🤖 AI Summary
This study addresses the challenge of real-time catheter tip tracking in mechanical thrombectomy, where low-contrast, noisy X-ray fluoroscopy images and instrument occlusions hinder accurate localization. To overcome this, the authors propose a multi-threaded real-time tracking pipeline that, for the first time, integrates Transformer-based architectures—specifically SegFormer—into the catheter tip segmentation task. The approach is enhanced by a two-stage post-processing strategy comprising component filtering, single-pixel skeletonization, and arc-length-based greedy path tracing, enabling high-precision localization in complex clinical scenarios. Experimental results demonstrate that the binary-class SegFormer model achieves a mean absolute error of 4.44 mm on manually annotated data and improves the Dice score by 5% over the CathAction baseline, significantly outperforming existing methods and effectively supporting reinforcement learning–driven autonomous navigation systems.
📝 Abstract
Purpose: Mechanical thrombectomy (MT) improves stroke outcomes, but is limited by a lack of local treatment access. Widespread distribution of reinforcement learning (RL)-based robotic systems can be used to alleviate this challenge through autonomous navigation, but current RL methods require live device tip coordinate tracking to function.
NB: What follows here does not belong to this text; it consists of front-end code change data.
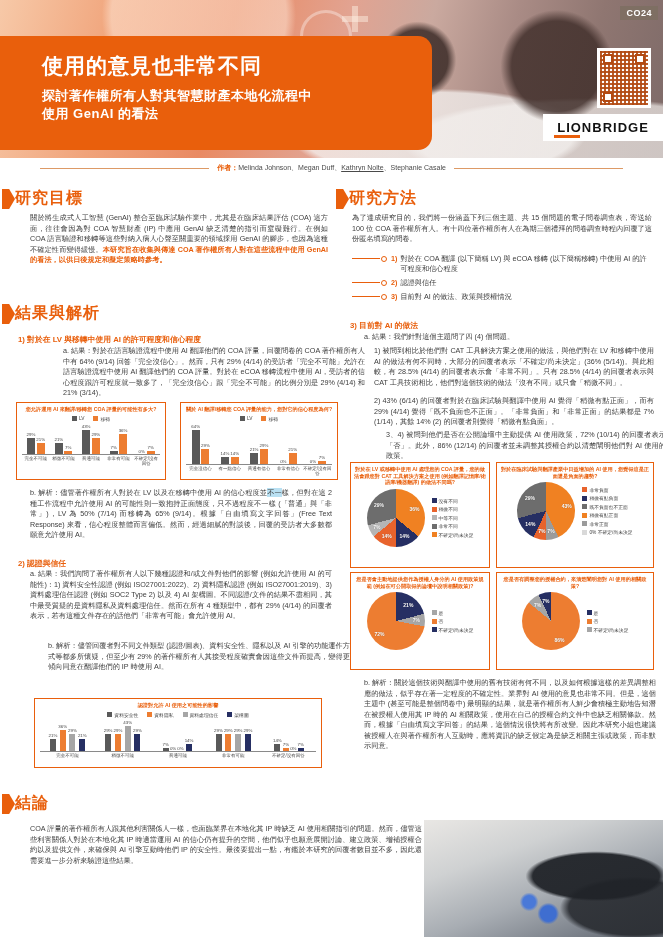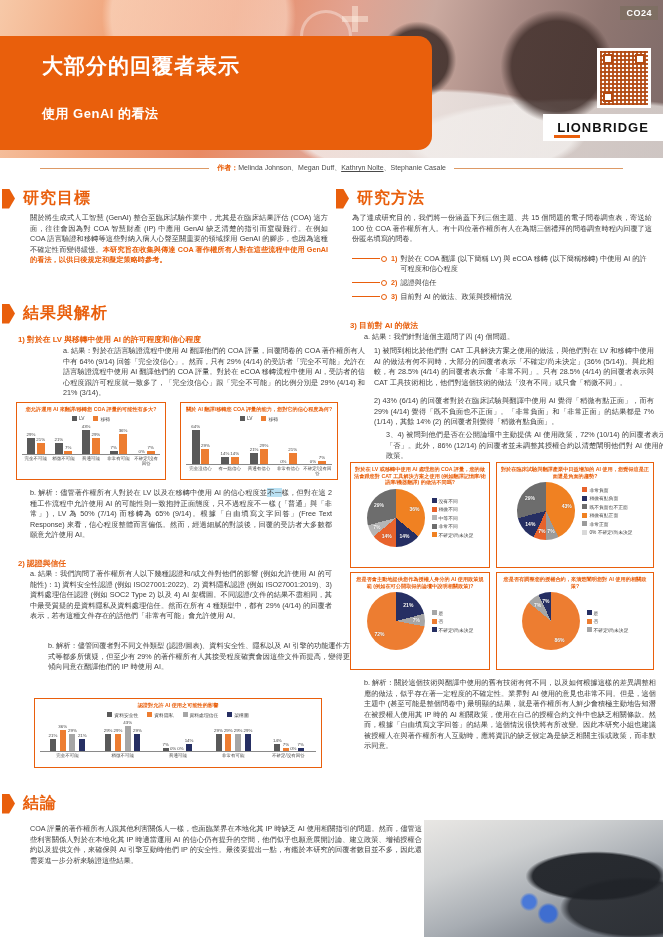"大部分的回覆者表示" h1 { text: 大部分的回覆者表示 -> 使用的意見也非常不同 }
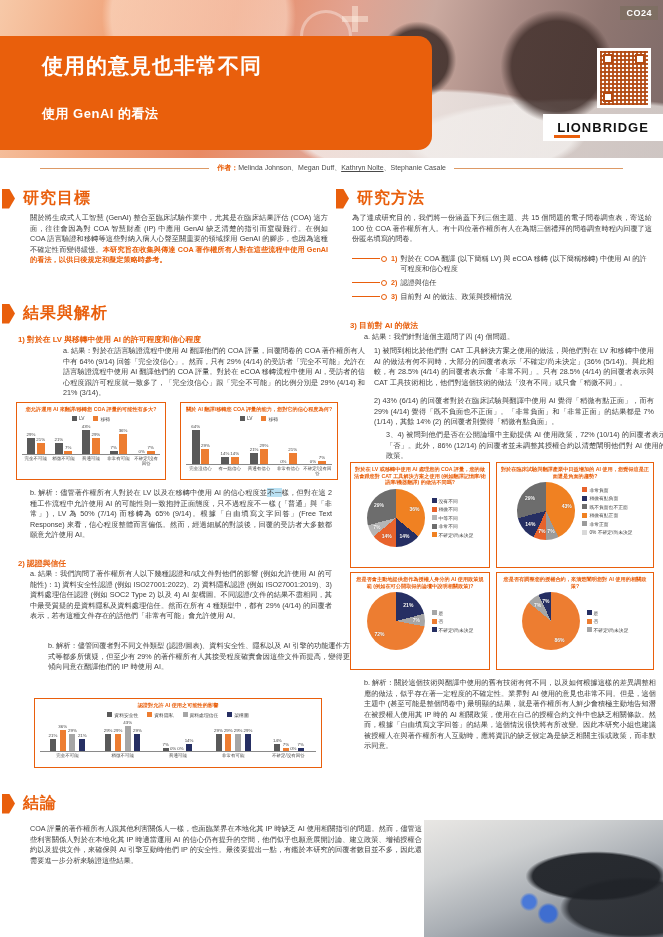"探討著作權所有人對其智慧財產本地化流程中" span { html: none -> <span>探討著作權所有人對其智慧財產本地化流程中</span> }
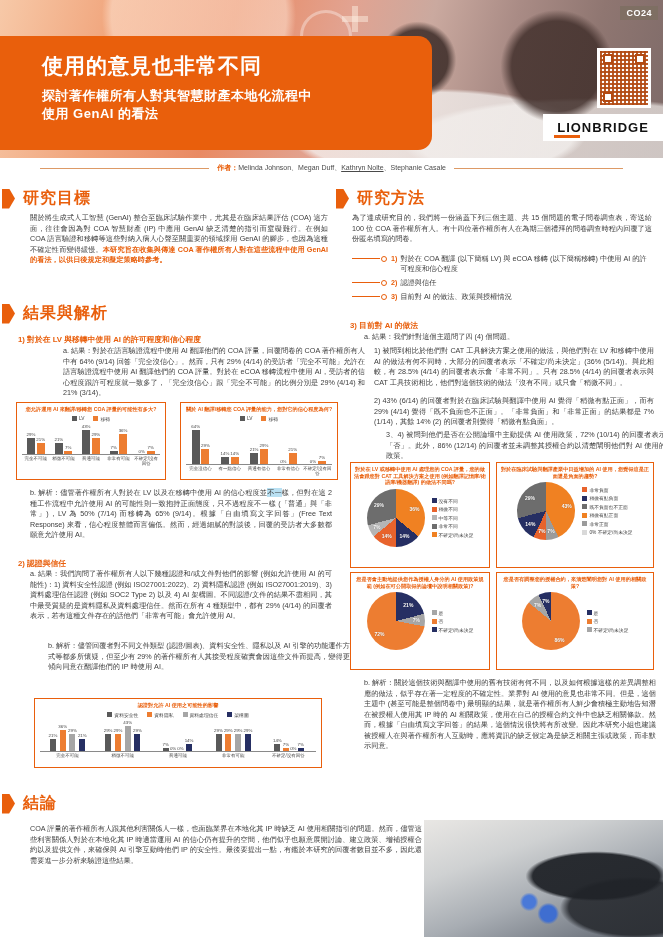"研究目標" .sec-h { align-items: center -> flex-end; gap: 8px -> 0 }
This paper aims to develop and evaluate a real-time catheter tip tracking pipeline under fluoroscopy, addressing challenges such as low contrast, noise, and device occlusion. Methods: A multi-threaded pipeline was designed, incorporating frame reading, preprocessing, inference, and post-processing. Deep learning segmentation models, including U-Net, U-Net+Transformer, and SegFormer, were trained and benchmarked using two-class and three-class formulations. Post-processing involved two-step component filtering, one-pixel medial skeletonization, and greedy arc-length path following with contour fall-back. Results: On manually-labeled moderate complexity fluoroscopic video data, the two-class SegFormer achieved a mean absolute error of 4.44 mm, outperforming U-Net (4.60 mm), U-Net+Transformer (6.20 mm) and all three-class models (5.19-7.74 mm). On segmentation benchmarks, the system exceeded state-of-the-art CathAction results with improvements of up to +5% in Dice scores for three-segmentation. Conclusion: The results demonstrate that the proposed multi-threaded tracking framework maintains stable performance under challenging imaging conditions, outperforming prior benchmarks, while providing a reliable and efficient foundation for RL-based autonomous MT navigation.